Während die SG Finnentrop/Bamenohl um Trainer Jonas Ermes als Oberligist und Titelverteidiger ihrer Favoritenrolle gerecht wurde, sorgte die SG Serkenrode/Fretter als Bezirksligist mit starken Auftritten für Aufsehen – und zog erstmals ins Kreispokalfinale ein.
Die SG Finnentrop/Bamenohl hatte sich im Viertelfinale mit 4:2 beim SV Ottfingen durchgesetzt und gewann anschließend auch das Halbfinale gegen den VfR Rüblinghausen mit 2:1. In der Liga befindet sich das Team aktuell auf dem letzten Tabellenplatz.
Die SG Serkenrode/Fretter bewies dagegen mehrfach Nervenstärke. Bereits im Viertelfinale rang der Bezirksligist den Landesligisten SV 04 Attendorn erst im Elfmeterschießen nieder. Hier hatte die SG lange vorn gelegen und schließlich in der Nachspielzeit den Ausgleichstreffer erzielt. Vom Punkt mussten je zehn Spieler ran.
Im Halbfinale folgte mit dem 2:1-Erfolg beim SV Rothemühle der nächste Coup. Auch in der Bezirksliga läuft es rund: Hier belegt die SG Serkenrode/Fretter aktuell den dritten Platz. Trainer sind mit Phillip Hennes und Tobias Kleppel ehemalige Akeure der SG Finnentrop/Bamenohl.
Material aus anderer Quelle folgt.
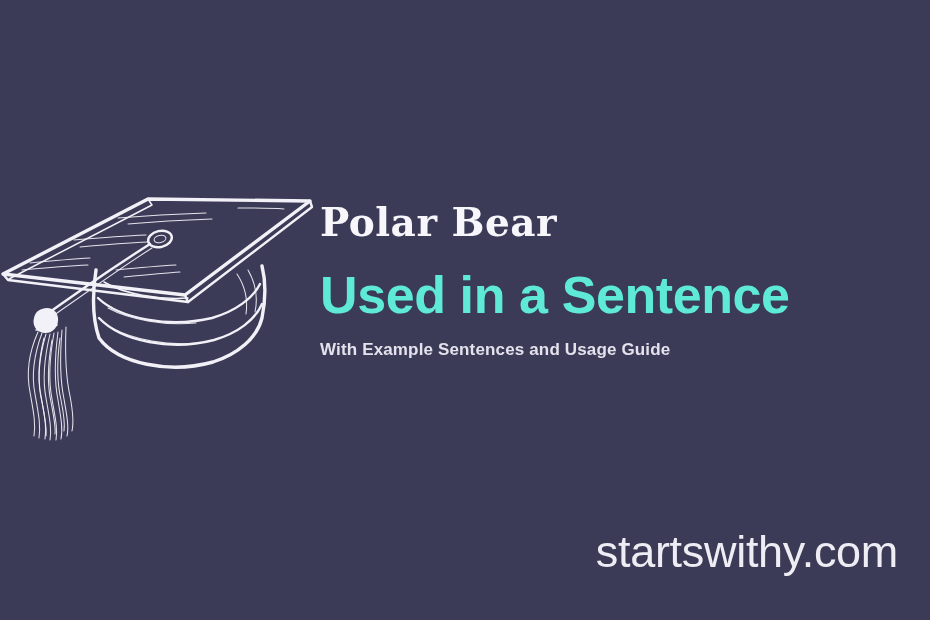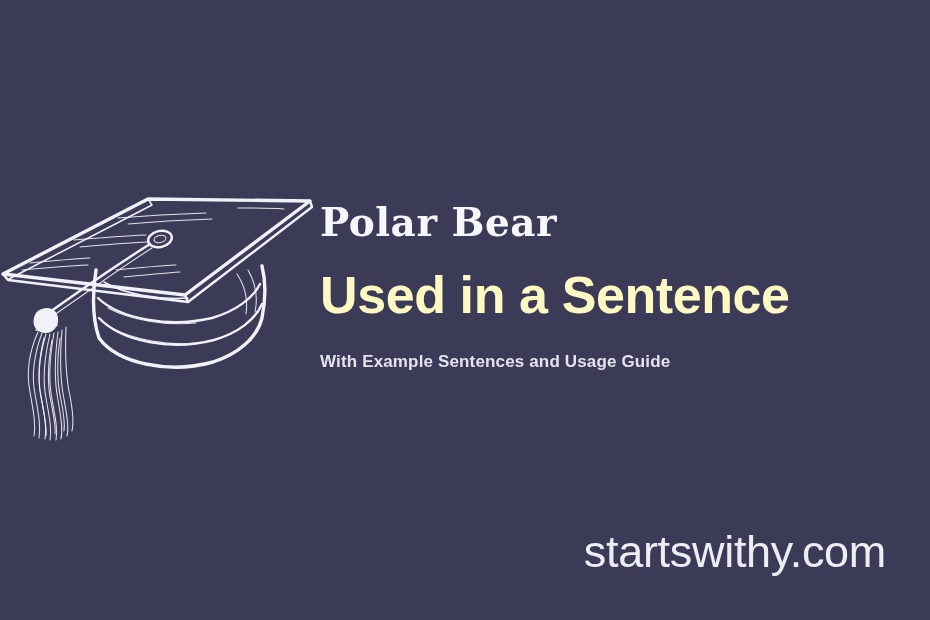--- a/index.html
+++ b/index.html
@@ -60,39 +60,39 @@
     color: #f7f6fa;
     margin: 0;
     white-space: nowrap;
   }
   #headline {
     font-family: "Liberation Sans", sans-serif;
     font-weight: 700;
     font-size: 52px;
     line-height: 62px;
     letter-spacing: -0.4px;
-    color: #fef9c3;
+    color: #5eead4;
     margin: 6px 0 0 0;
     white-space: nowrap;
   }
   #tagline {
     font-family: "Liberation Sans", sans-serif;
     font-weight: 700;
     font-size: 17px;
     line-height: 24px;
     letter-spacing: 0.15px;
     color: #e4e2ec;
-    margin: 24px 0 0 0;
+    margin: 12px 0 0 0;
     white-space: nowrap;
   }
 
   
   #brand {
     position: absolute;
-    right: 44px;
+    right: 32px;
     top: 524px;
     font-family: "Liberation Sans", sans-serif;
     font-weight: 400;
     font-size: 45px;
     line-height: 56px;
     letter-spacing: -0.3px;
     color: #efedf4;
     text-align: right;
     white-space: nowrap;
   }

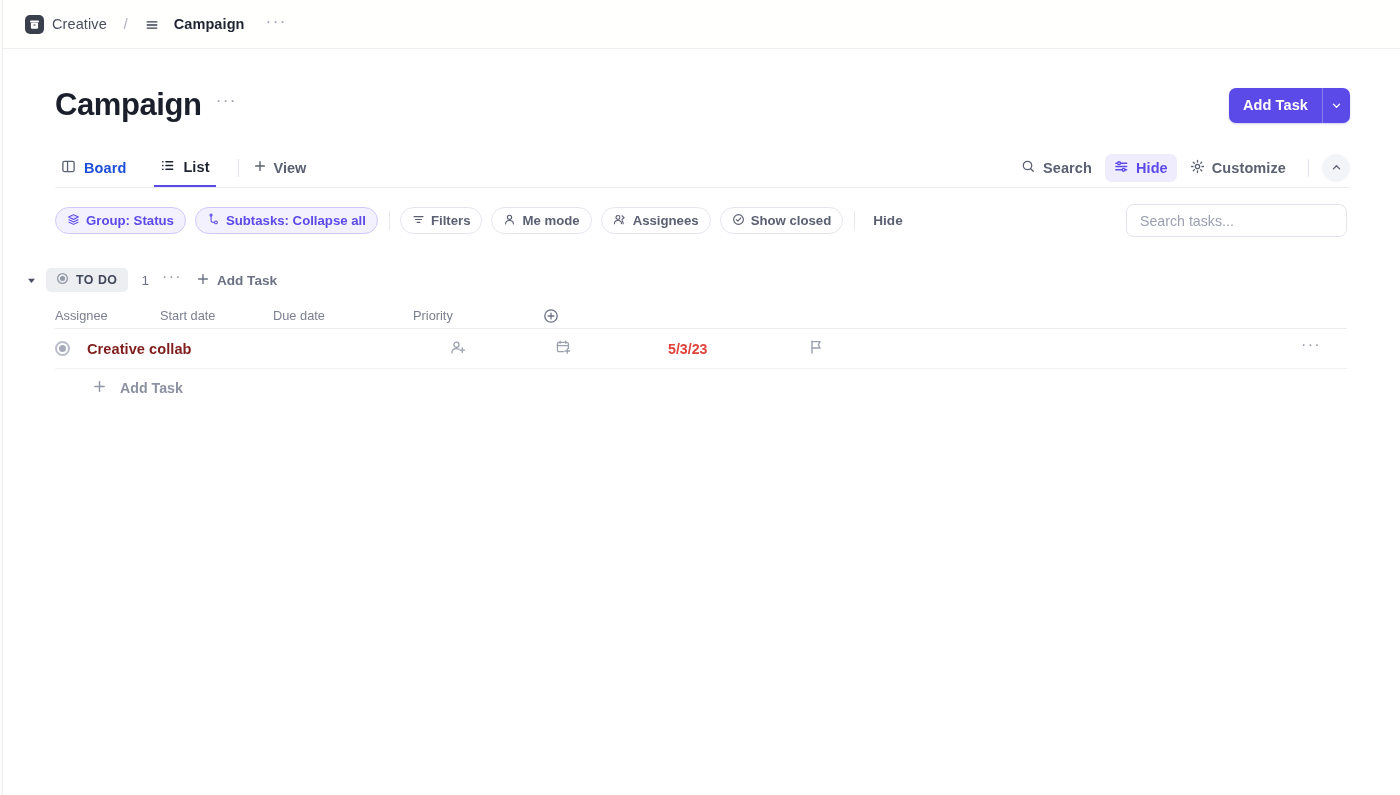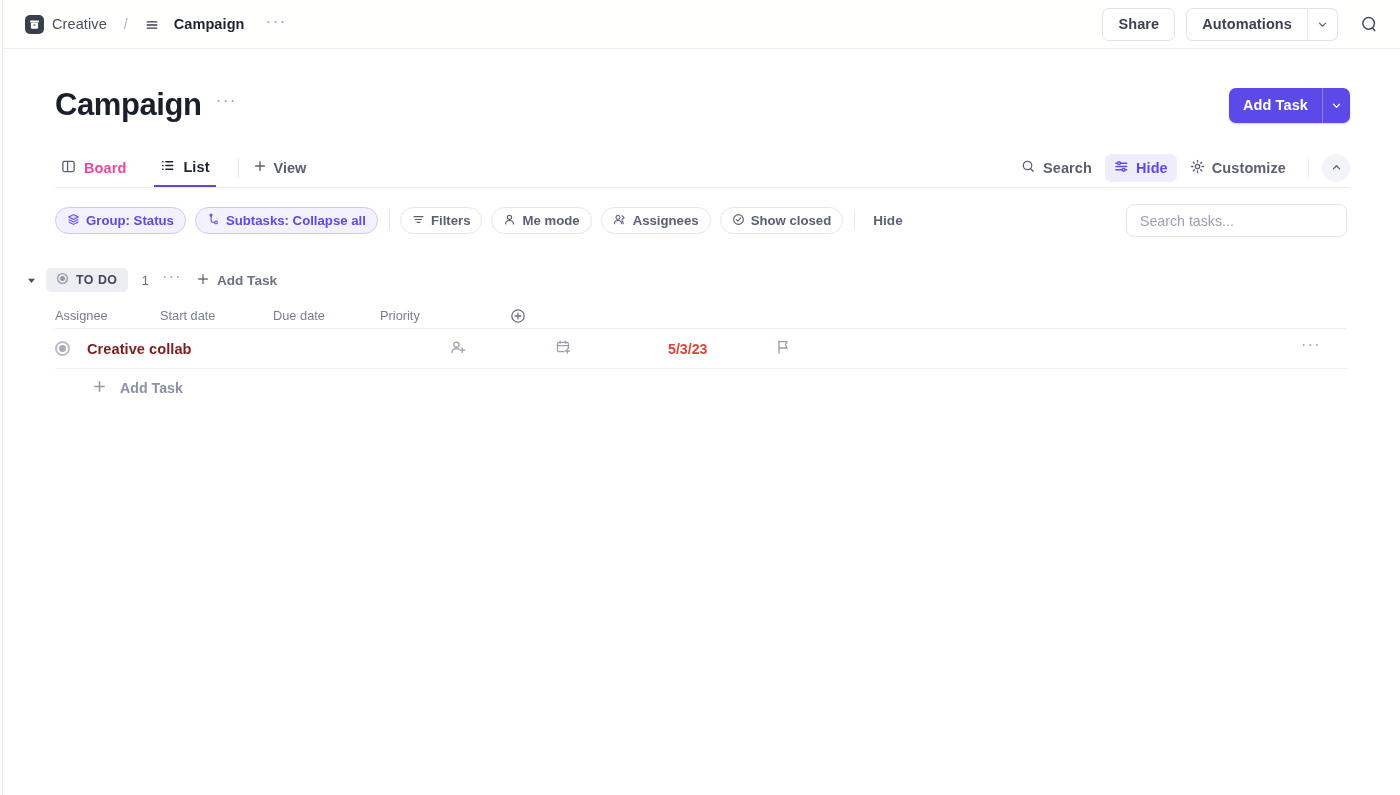--- a/index.html
+++ b/index.html
@@ -81,21 +81,21 @@
     border-left: 1px solid rgba(255,255,255,.28);
   }
 
   
   .tabsrow {
     position: absolute; left: 55px; top: 148px; right: 50px; height: 40px;
     display: flex; align-items: center; border-bottom: 1px solid #ebecf1;
   }
   .tab {
     display: flex; align-items: center; gap: 8px; height: 39px;
-    padding: 0 6px; margin-right: 22px; font-size: 14.5px; color: #ec4899;
+    padding: 0 6px; margin-right: 22px; font-size: 14.5px; color: #1d4ed8;
     font-weight: 600; letter-spacing: .1px;
   }
   .tab.active { color: #1e2330; border-bottom: 2.5px solid #5b4ae8; }
   .tab-divider { width: 1px; height: 18px; background: #e6e7ee; margin: 0 14px 0 0; }
   .tab-add { display: flex; align-items: center; gap: 7px; font-size: 14.5px; color: #5b6072; font-weight: 600; }
   .tabs-right { margin-left: auto; display: flex; align-items: center; gap: 4px; }
   .trbtn {
     display: flex; align-items: center; gap: 7px; height: 28px; padding: 0 9px;
     border-radius: 7px; font-size: 14.5px; color: #5b6072; font-weight: 600; letter-spacing: .1px;
   }
@@ -151,21 +151,21 @@
     border-bottom: 1px solid #ebecf1; font-size: 12.8px; color: #7b8091;
   }
   .trow {
     display: flex; align-items: center; height: 40px;
     border-bottom: 1px solid #f0f1f5; font-size: 14.5px; color: #2b2f3a;
   }
   .c-name { width: 395px; display: flex; align-items: center; }
   .c-assignee { width: 105px; }
   .c-start { width: 113px; }
   .c-due { width: 107px; }
-  .c-priority { width: 130px; }
+  .c-priority { width: 130px; margin-left: 33px; }
   .c-plus { width: 40px; display: flex; align-items: center; }
   .task-dot {
     width: 15px; height: 15px; border-radius: 50%; border: 2px solid #b9bdc9;
     display: flex; align-items: center; justify-content: center; margin-right: 17px;
   }
   .task-dot i { width: 7px; height: 7px; border-radius: 50%; background: #a7abb9; display: block; }
   .task-name { font-size: 14.6px; color: #7f1d1d; font-weight: 600; letter-spacing: .05px; }
   .due-red { color: #e0423c; font-size: 14.2px; font-weight: 600; }
   .row-dots { margin-left: auto; color: #9aa0b0; font-size: 16px; letter-spacing: 1.3px; line-height: 8px; padding-bottom: 7px; padding-right: 26px; }
   .addrow {
@@ -196,37 +196,20 @@
         <svg width="14" height="14" viewBox="0 0 16 16" stroke="#3a3f4c" stroke-width="1.5" stroke-linecap="round">
           <line x1="2.5" y1="4.5" x2="13.5" y2="4.5"></line>
           <line x1="2.5" y1="8" x2="13.5" y2="8"></line>
           <line x1="2.5" y1="11.5" x2="13.5" y2="11.5"></line>
         </svg>
       </span>
       <span class="crumb-strong">Campaign</span>
       <span class="dots-btn">···</span>
     </div>
 
-    <div class="topbar-right">
-      <div class="btn-outline">Share</div>
-      <div class="split">
-        <div class="btn-outline">Automations</div>
-        <div class="split-caret">
-          <svg width="11" height="11" viewBox="0 0 16 16" fill="none" stroke="#5b6072" stroke-width="1.7" stroke-linecap="round" stroke-linejoin="round">
-            <polyline points="3.5,6 8,10.5 12.5,6"></polyline>
-          </svg>
-        </div>
-      </div>
-      <div class="icon-btn-plain">
-        <svg width="19" height="19" viewBox="0 0 20 20" fill="none" stroke="#474c5c" stroke-width="1.6" stroke-linecap="round">
-          <circle cx="9.1" cy="8.8" r="6.1"></circle>
-          <line x1="13.3" y1="13.6" x2="15.4" y2="16.4"></line>
-        </svg>
-      </div>
-    </div>
   </div>
 
   <div class="title-row">
     <span class="page-title">Campaign</span>
     <span class="title-dots">···</span>
     <div class="addtask">
       <div class="addtask-main">Add Task</div>
       <div class="addtask-caret">
         <svg width="11" height="11" viewBox="0 0 16 16" fill="none" stroke="#ffffff" stroke-width="1.9" stroke-linecap="round" stroke-linejoin="round">
           <polyline points="3.5,6 8,10.5 12.5,6"></polyline>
Die Rollen vor dem Finale scheinen klar verteilt: Die SG Finnentrop/Bamenohl geht als klassenhöhere Mannschaft und Titelverteidiger favorisiert in die Partie – auch wegen des Heimvorteils.

Dennoch dürfte die SG Serkenrode/Fretter mit viel Selbstvertrauen antreten – schließlich hat das Team im laufenden Wettbewerb bereits mehrfach bewiesen, dass es auch gegen höherklassige Gegner bestehen kann. Für Spannung ist also trotz der unterschiedlichen Ausgangslage gesorgt.

Für zusätzliche Unterhaltung am Finalabend sorgt erneut Dirk Oberschulte-Beckmann, vielen besser bekannt als der „Schalker Quatscher“. Darüber informierte die SG Serkenrode/Fretter bei Facebook.
Bereits beim Viertelfinale gegen Attendorn hatte der S04-Stadionsprecher die Mannschaftsaufstellung präsentiert – nun unterstützt er die SG Serkenrode/Fretter auch beim Endspiel in Bamenohl als Moderator und „Glücksbringer“.
Der Kontakt besteht seit November 2024: Seinerzeit trug die SG Serkenrode/Fretter ein Heimspiel in der Veltins-Arena „Auf Schalke“ aus.
Die Gäste warnten auch vor der angespannten Parksituation rund um den Sportplatz. Daher wird gebeten, Fahrgemeinschaften zu bilden oder sich bringen zu lassen. Der Schützenplatz stehe nicht als Parkfläche zur Verfügung. Auch die Parkplätze des umliegenden Einzelhandels sollten nicht genutzt werden.
Für Fans der SG Serkenrode/Fretter wird deshalb ein kostenloser Shuttlebus angeboten. Abfahrten sind um 17.45 und 18.30 Uhr an der Haltestelle Schmidt-Degenhardt, anschließend hält der Bus am Betriebshof Stracke sowie an der Bushaltestelle Deutmecke. Die Rückfahrten sind für 21 und 21.45 Uhr geplant. Eine Anmeldung ist nicht erforderlich.